Copy the data exactly as it appears, and do not include any pictures.

++++ INFORMATION SHOWN ++++

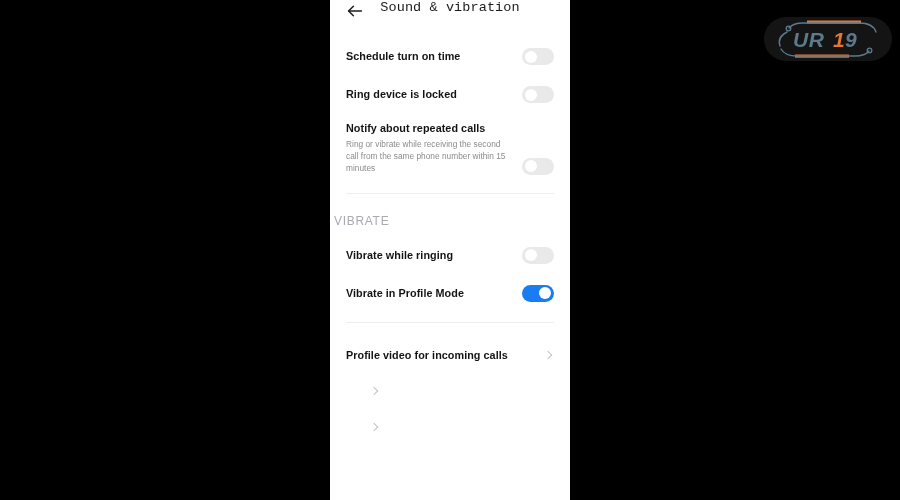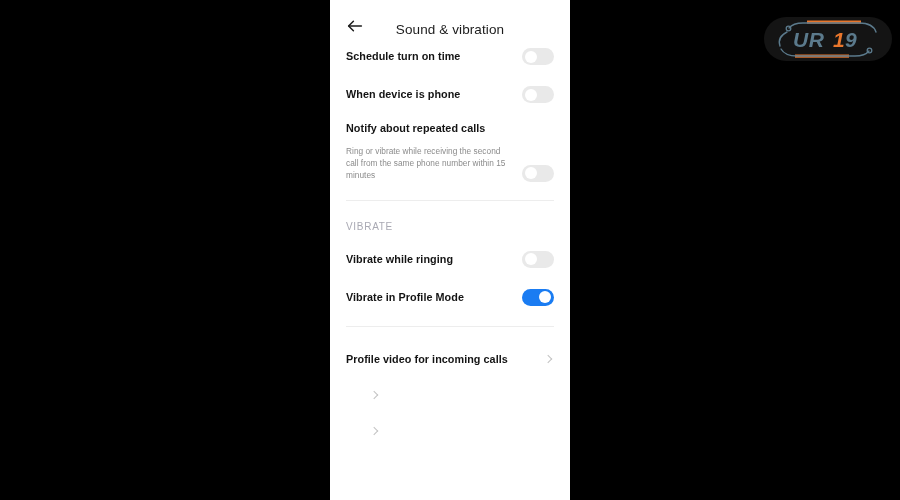"Sound & vibration" .app-header { align-items: flex-end -> flex-start; font-family: none -> Liberation Mono, monospace }
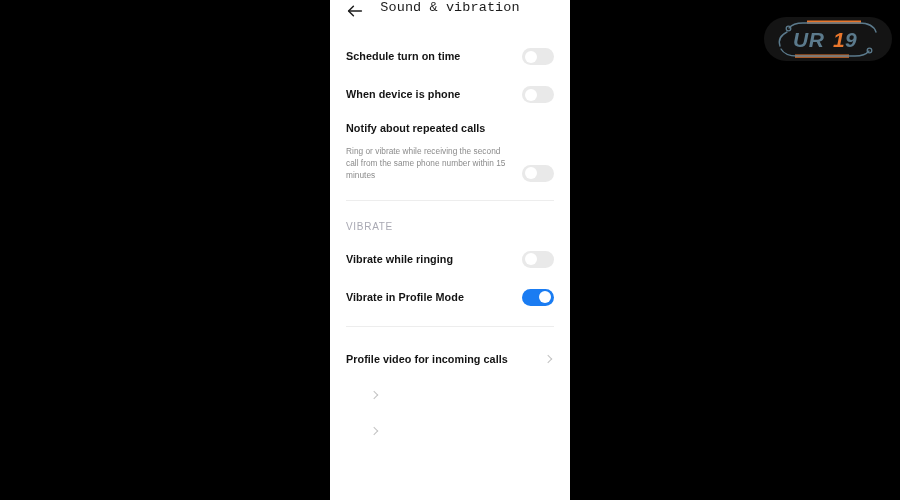"When device is phone" div.row-title { text: When device is phone -> Ring device is locked }
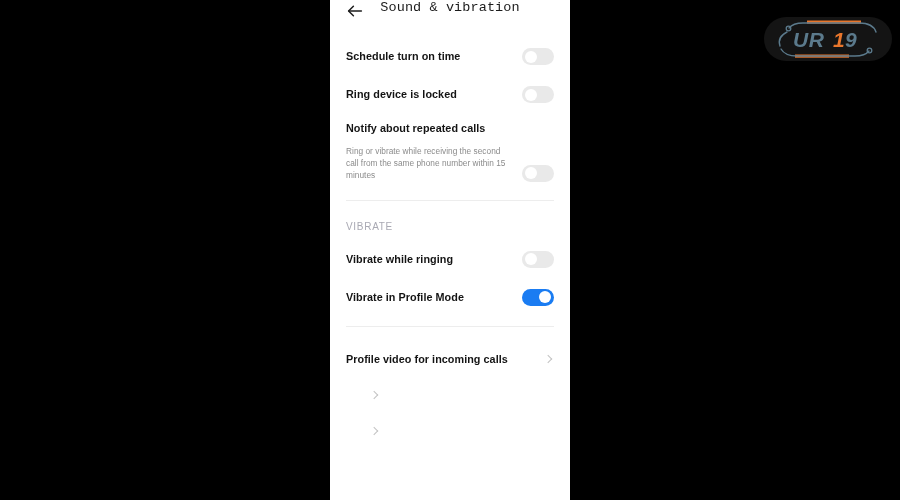"Ring or vibrate while receiving" .row-desc { margin-top: 9px -> 2px }
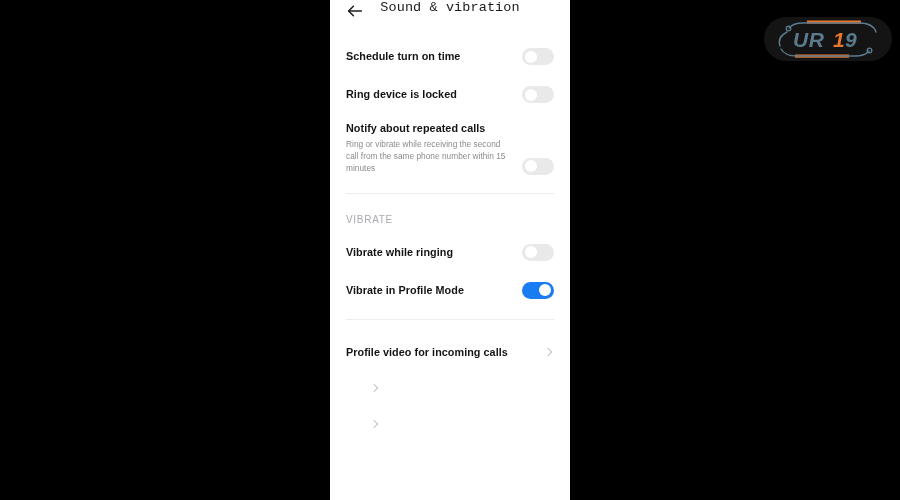"VIBRATE" .section-head { font-size: 10px -> 12px; padding: 20px 16px 8px 16px -> 20px 16px 8px 4px }
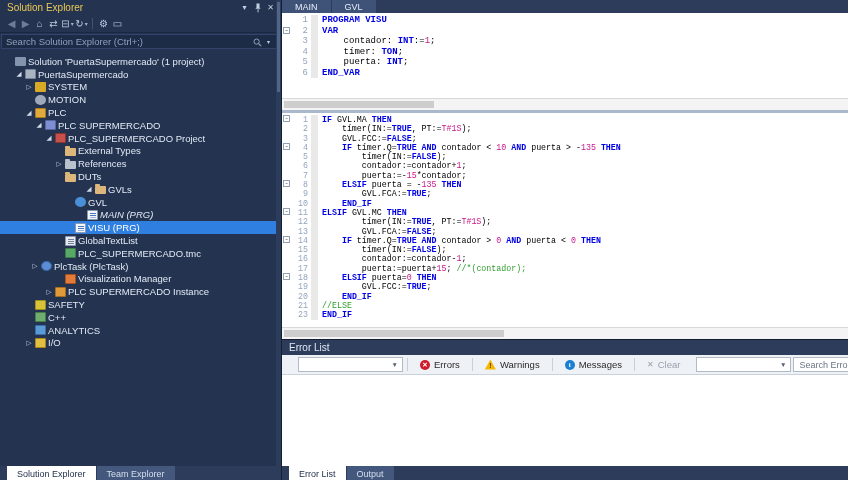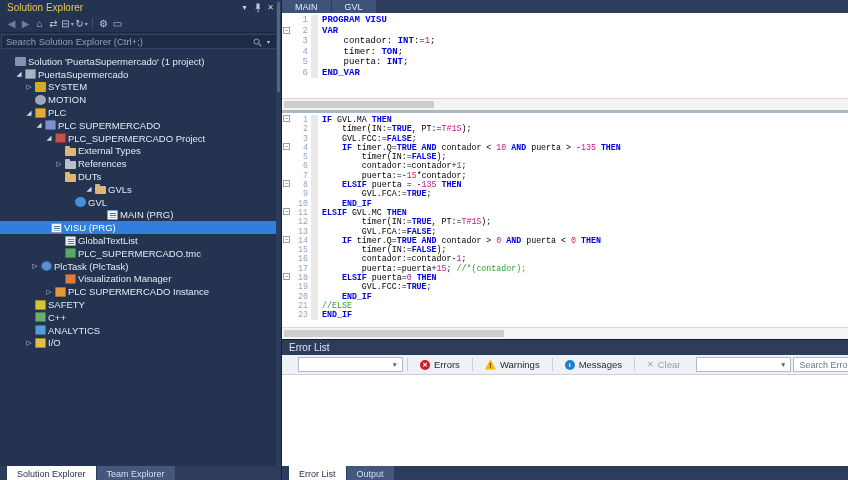"MAIN (PRG)" div.tree-row { font-style: none -> italic; padding-left: 96px -> 76px }
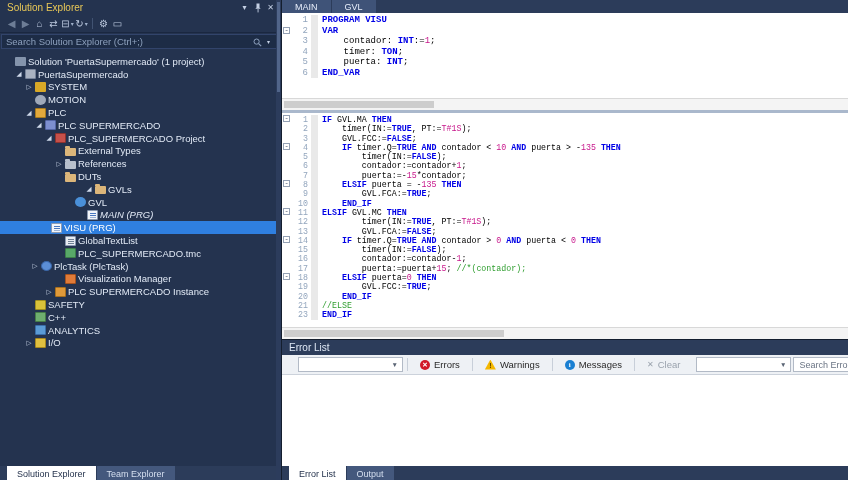"VISU (PRG)" div.tree-row { padding-left: 40px -> 64px }
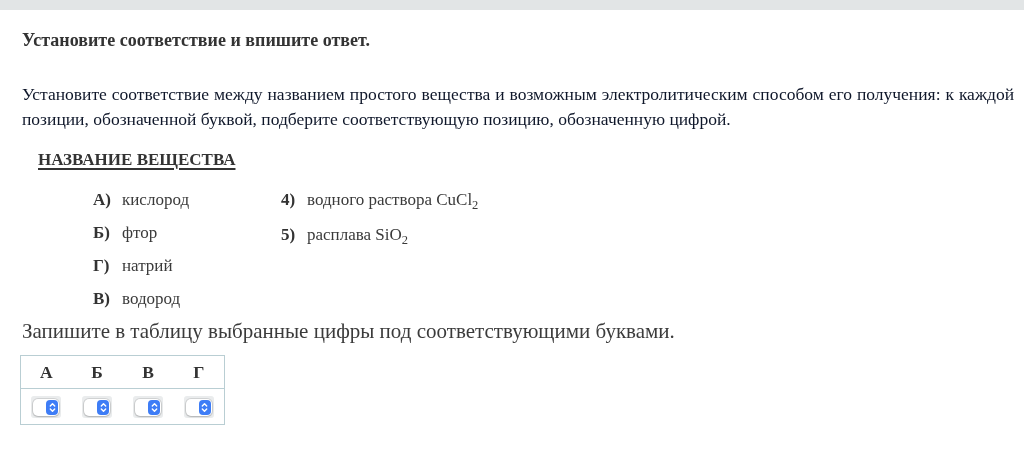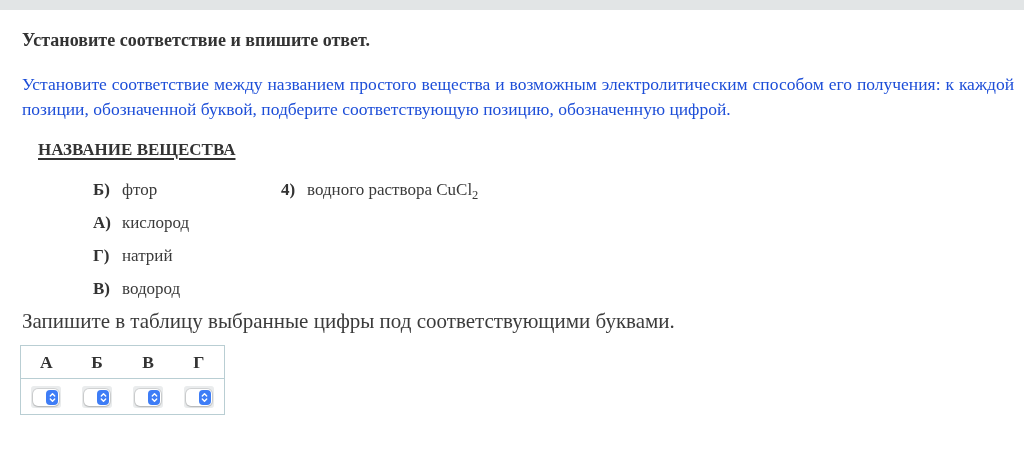"Установите соответствие между названием" .instruction { color: #1d4ed8 -> #0f172a; margin: 21px 0 0 0 -> 31px 0 0 0 }
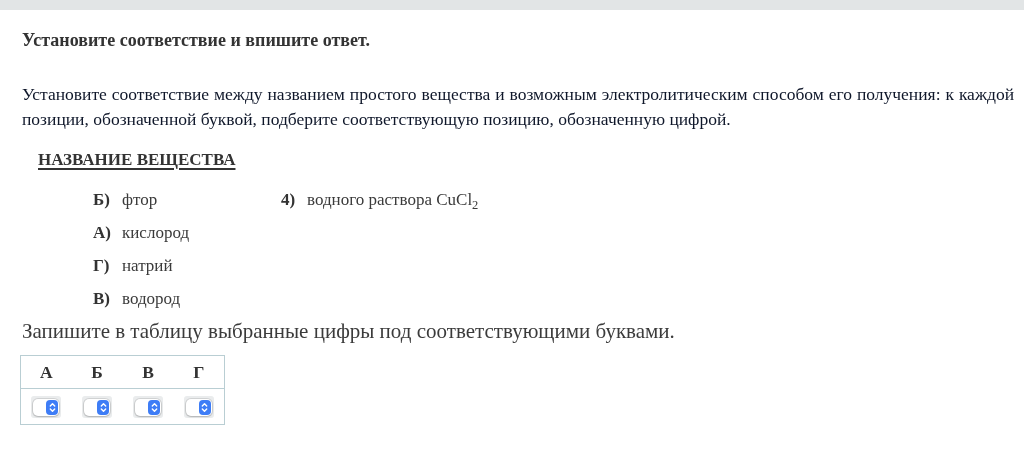"Б) фтор" div.m-item { order: before "А) кислород" -> after "А) кислород" }
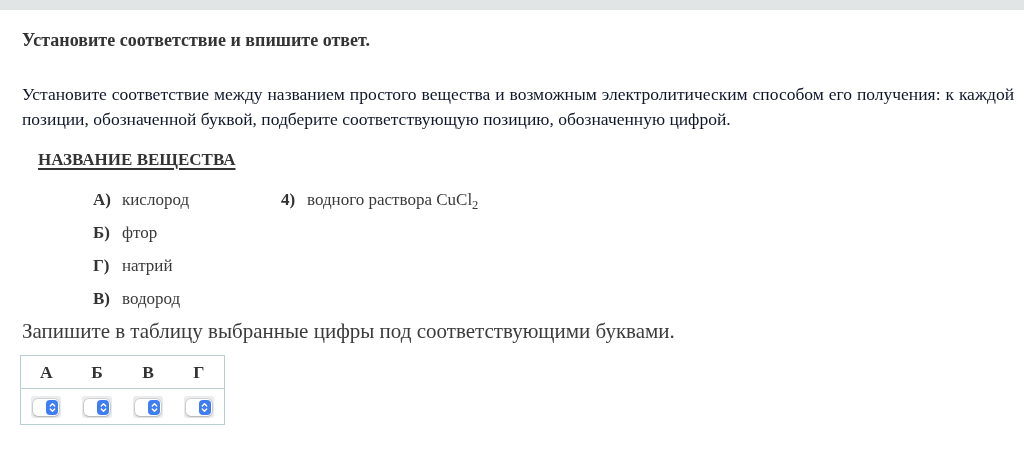"5) расплава SiO2" div.m-item { html: none -> <div> <span>5)</span><span>расплава </span><span>SiO</span><sub>2</sub> </div> }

++++

= OUTPUT BELOW =
"Sound & vibration" .app-header { align-items: flex-end -> flex-start; font-family: none -> Liberation Mono, monospace }
"When device is phone" div.row-title { text: When device is phone -> Ring device is locked }
"Ring or vibrate while receiving" .row-desc { margin-top: 9px -> 2px }
"VIBRATE" .section-head { font-size: 10px -> 12px; padding: 20px 16px 8px 16px -> 20px 16px 8px 4px }
"MAIN (PRG)" div.tree-row { font-style: none -> italic; padding-left: 96px -> 76px }
"VISU (PRG)" div.tree-row { padding-left: 40px -> 64px }
"Установите соответствие между названием" .instruction { color: #1d4ed8 -> #0f172a; margin: 21px 0 0 0 -> 31px 0 0 0 }
"Б) фтор" div.m-item { order: before "А) кислород" -> after "А) кислород" }
"5) расплава SiO2" div.m-item { html: none -> <div> <span>5)</span><span>расплава </span><span>SiO</span><sub>2</sub> </div> }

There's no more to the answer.